Start of Extracted records

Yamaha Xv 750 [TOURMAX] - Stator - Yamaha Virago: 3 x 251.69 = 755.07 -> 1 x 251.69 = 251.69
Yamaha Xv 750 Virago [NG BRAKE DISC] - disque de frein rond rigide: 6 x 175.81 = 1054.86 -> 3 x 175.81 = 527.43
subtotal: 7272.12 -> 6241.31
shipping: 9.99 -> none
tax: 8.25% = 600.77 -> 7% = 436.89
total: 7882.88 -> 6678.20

End of Extracted records
Start of Extracted records

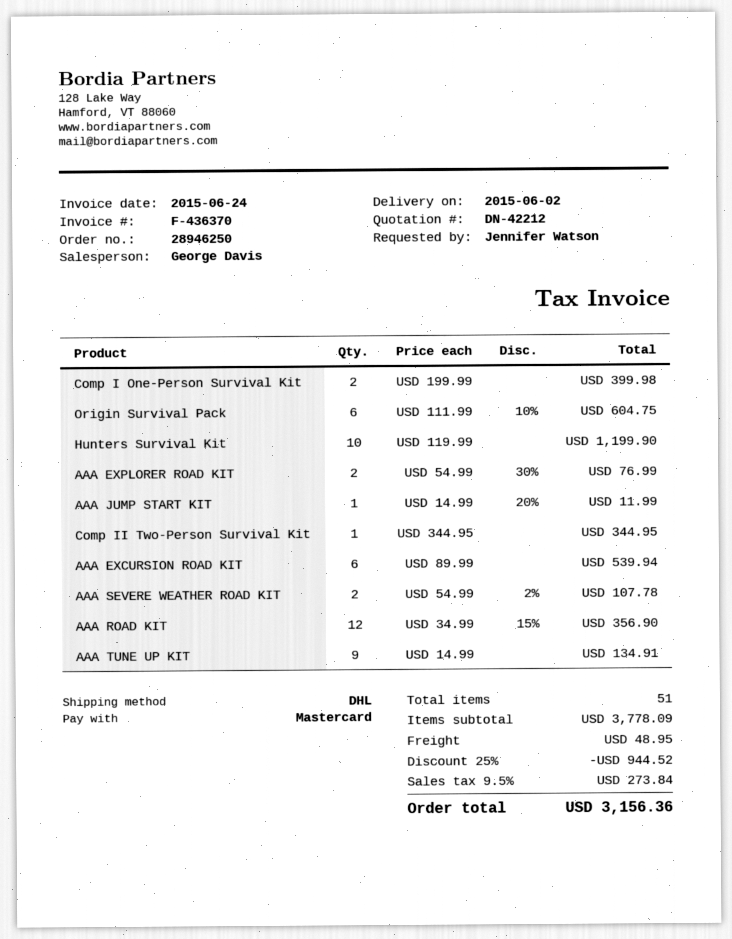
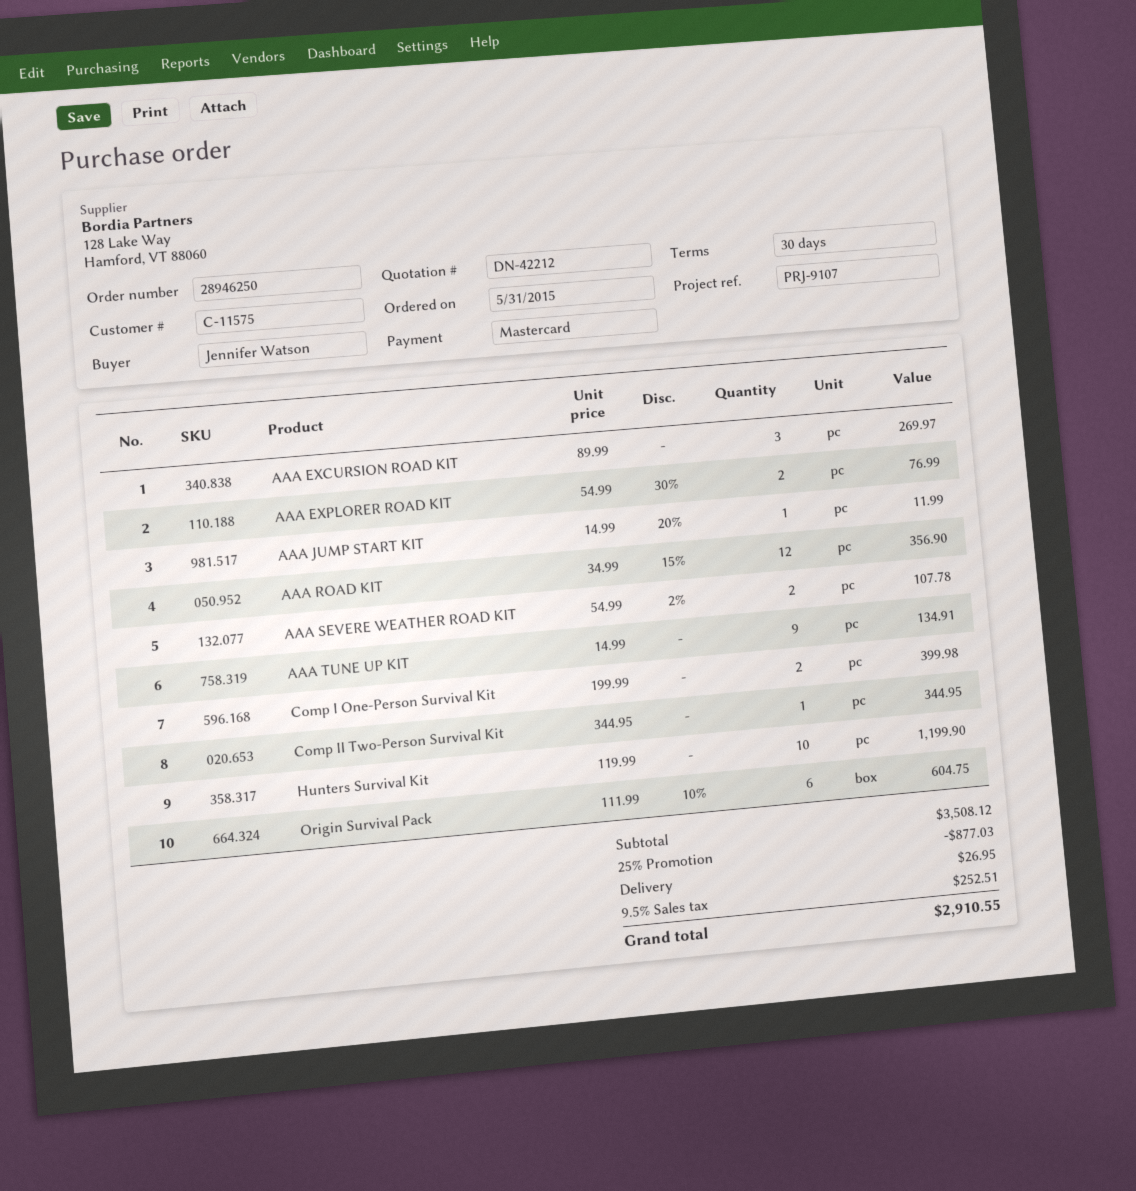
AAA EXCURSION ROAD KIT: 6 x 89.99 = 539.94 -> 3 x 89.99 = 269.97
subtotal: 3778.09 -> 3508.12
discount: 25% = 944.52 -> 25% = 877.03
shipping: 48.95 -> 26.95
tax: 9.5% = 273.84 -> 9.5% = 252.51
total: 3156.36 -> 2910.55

End of Extracted records
Start of Extracted records

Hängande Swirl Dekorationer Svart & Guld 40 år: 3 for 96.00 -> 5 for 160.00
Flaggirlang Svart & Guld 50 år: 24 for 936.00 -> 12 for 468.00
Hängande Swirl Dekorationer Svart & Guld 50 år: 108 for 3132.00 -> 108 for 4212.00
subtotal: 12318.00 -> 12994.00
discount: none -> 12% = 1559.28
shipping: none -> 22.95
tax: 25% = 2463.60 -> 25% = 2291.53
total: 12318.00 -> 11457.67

End of Extracted records

_Exercise aim_.
In the entries above, one line contains "Flaggirlang Svart &" and another contains "total: 12318.00 -> 11457.67". Reproduce exactly those two lines and the lines between them, nothing else.

_Answer box_.
Flaggirlang Svart & Guld 50 år: 24 for 936.00 -> 12 for 468.00
Hängande Swirl Dekorationer Svart & Guld 50 år: 108 for 3132.00 -> 108 for 4212.00
subtotal: 12318.00 -> 12994.00
discount: none -> 12% = 1559.28
shipping: none -> 22.95
tax: 25% = 2463.60 -> 25% = 2291.53
total: 12318.00 -> 11457.67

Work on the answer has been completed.